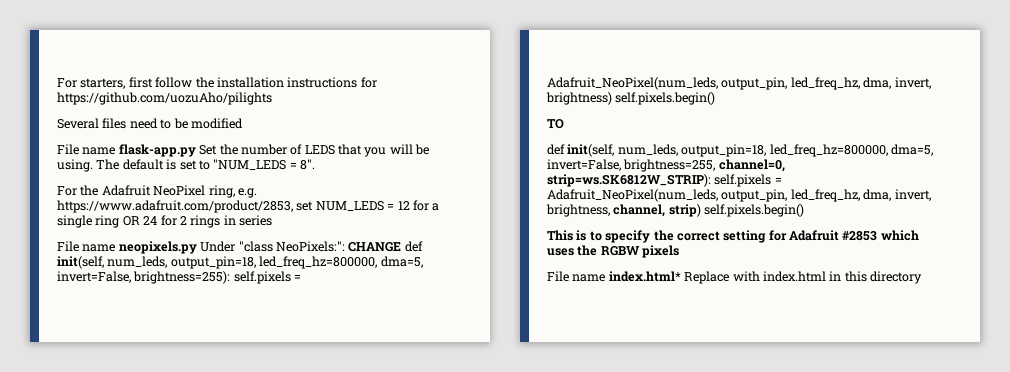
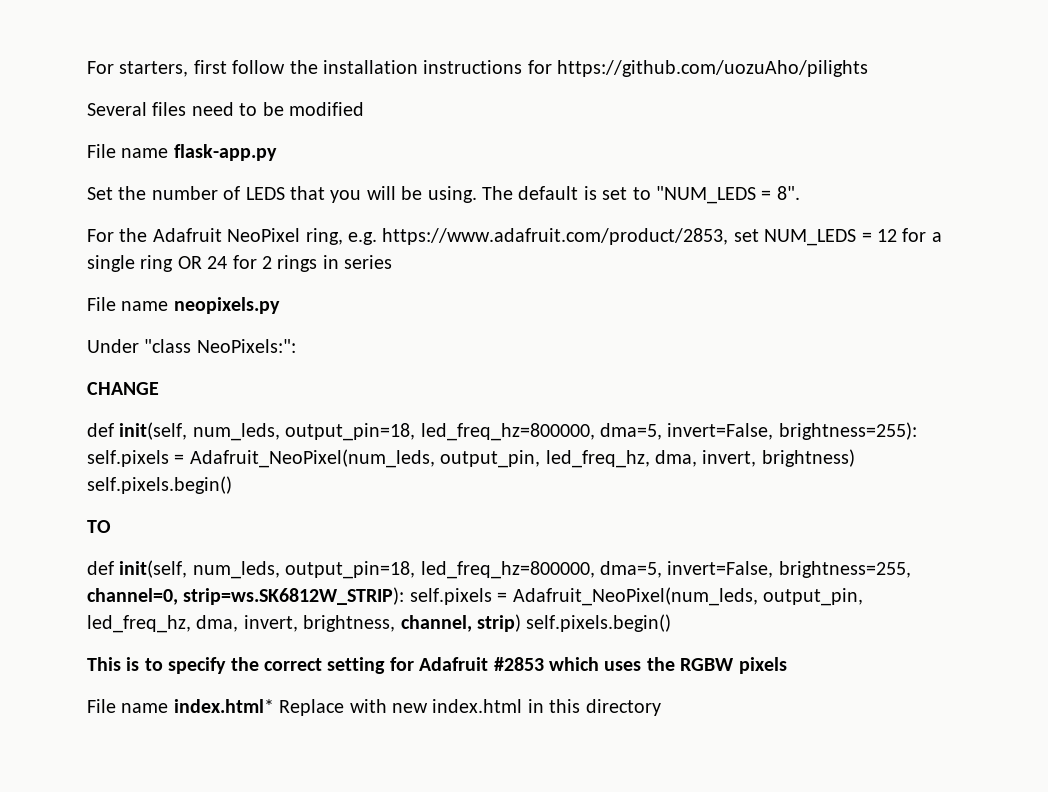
(196, 150) none -> (277, 152) //
(197, 247) none -> (280, 305) //
(345, 246) none -> (296, 346) //
(402, 247) none -> (159, 388) //
(760, 276) none -> [392,703,428,713] new

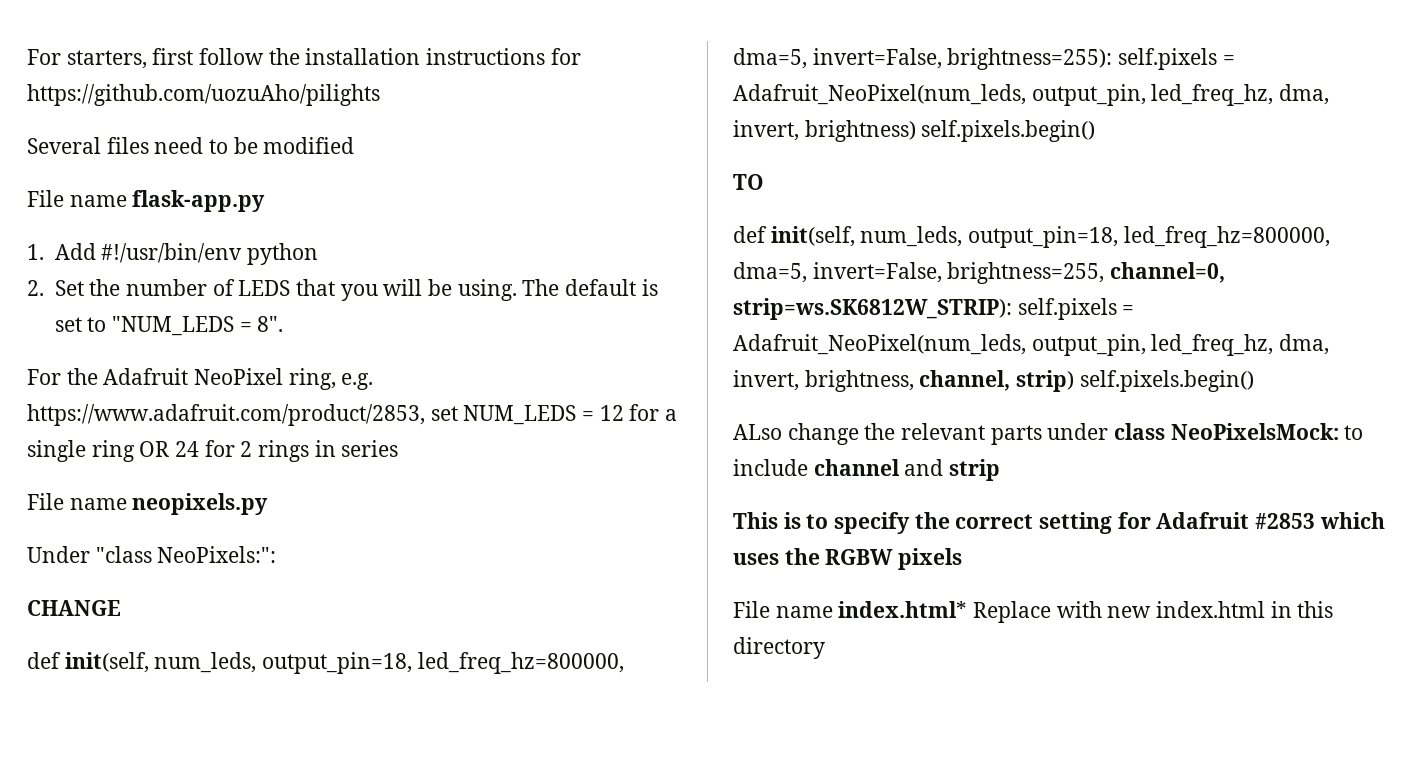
(277, 152) none -> [27,243,318,265] [27,280,44,296] 1. Add #!/usr/bin/env python // 2.
(672, 623) none -> [733,423,1364,445] [733,459,1001,481] // ALso change the relevant parts under class NeoPixelsMock: to include channel and strip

Exercise = Pictures excluded, quote all the data above exactly.

Solution to the problem =
(196, 150) none -> (277, 152) //
(197, 247) none -> (280, 305) //
(345, 246) none -> (296, 346) //
(402, 247) none -> (159, 388) //
(760, 276) none -> [392,703,428,713] new

(277, 152) none -> [27,243,318,265] [27,280,44,296] 1. Add #!/usr/bin/env python // 2.
(672, 623) none -> [733,423,1364,445] [733,459,1001,481] // ALso change the relevant parts under class NeoPixelsMock: to include channel and strip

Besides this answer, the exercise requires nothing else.